(User interface change data)
________

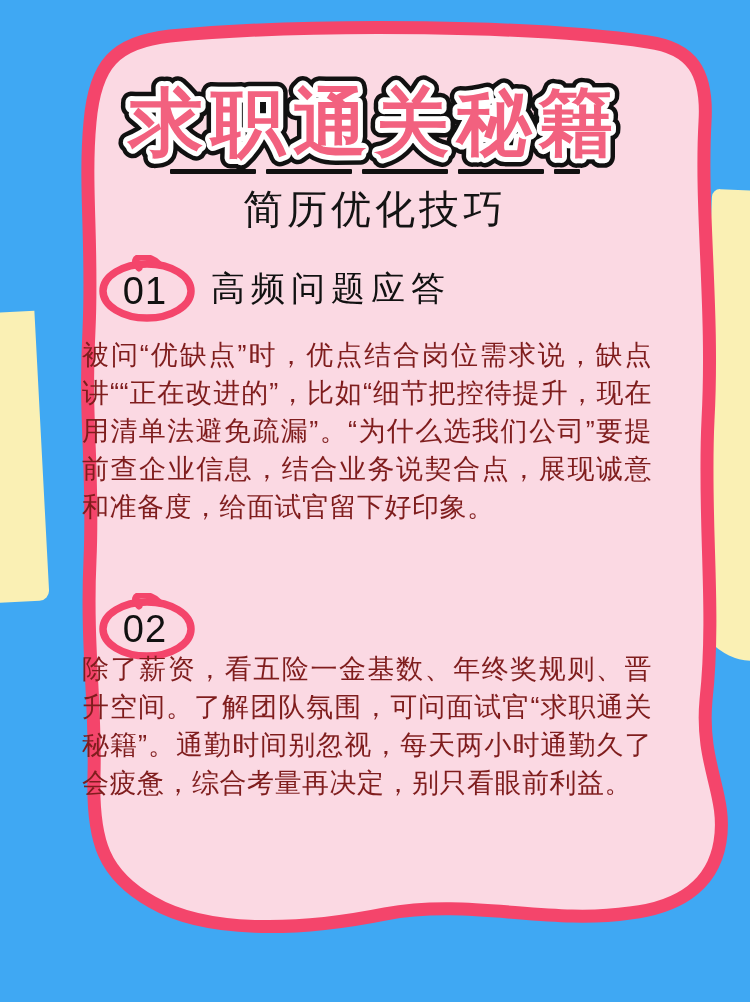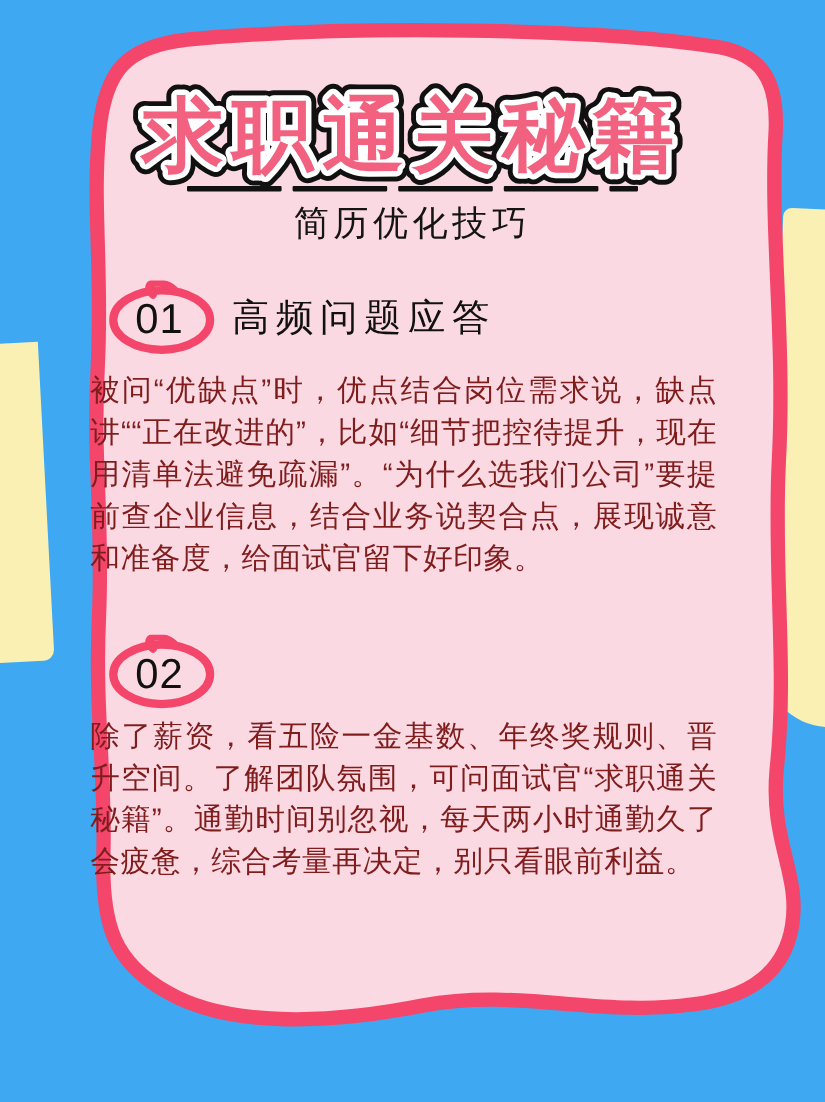--- a/index.html
+++ b/index.html
@@ -23,42 +23,42 @@
   .t-white{fill:#fff;stroke:#fff;stroke-width:10px;stroke-linejoin:round;}
   .t-fill{fill:#f2617f;}
 
   .divider{position:absolute;left:170px;top:169px;width:410px;display:flex;gap:10px;align-items:center;}
   .divider .seg{height:5px;background:#111;border-radius:1px;}
   .divider .seg.long{width:86px;}
   .divider .seg.short{width:26px;}
 
   .subtitle{
     position:absolute;left:0;top:182px;width:750px;text-align:center;
-    font-size:32px;letter-spacing:4px;color:#141414;font-weight:500;
+    font-size:40px;letter-spacing:4px;color:#141414;font-weight:500;
   }
 
   .sec-head{position:absolute;left:97px;display:flex;align-items:center;height:68px;}
   .badge{position:relative;width:100px;height:68px;flex:0 0 aupx;}
   .badge svg{position:absolute;left:0;top:0;}
   .badge .num{
     position:absolute;left:0;top:8px;width:96px;height:56px;
     display:flex;align-items:center;justify-content:center;
     font-size:38px;font-weight:400;color:#111;letter-spacing:1px;
   }
   .sec-title{margin-left:14px;font-size:34px;letter-spacing:6px;color:#111;font-weight:400;}
 
   .body-text{
     position:absolute;left:82px;width:570px;margin:0;
     font-size:27px;line-height:38px;letter-spacing:0.5px;color:#7f1d1d;
     text-align:justify;
   }
   .p1{top:336px;}
   .p2{top:650px;}
   .sh1{top:255px;}
-  .sh2{top:577px;flex-direction:column;}
+  .sh2{top:593px;flex-direction:column;}
 </style>
 </head>
 <body>
 
 <div class="stripe stripe-left"></div>
 <div class="stripe stripe-right"></div>
 
 <svg class="card-blob" width="750" height="1002" viewBox="0 0 750 1002">
   <path d="M 170 36
        C 320 22, 540 26, 648 42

________

Task directions ▸ With the line holding "font-size:38px;font-weight:400;color:#111;letter-spacing:1px;" as the first and the line holding "position:absolute;left:82px;width:570px;margin:0;" as the last, set down that range of the entries above exactly, and nothing else.

Output below ▸
     font-size:38px;font-weight:400;color:#111;letter-spacing:1px;
   }
   .sec-title{margin-left:14px;font-size:34px;letter-spacing:6px;color:#111;font-weight:400;}
 
   .body-text{
     position:absolute;left:82px;width:570px;margin:0;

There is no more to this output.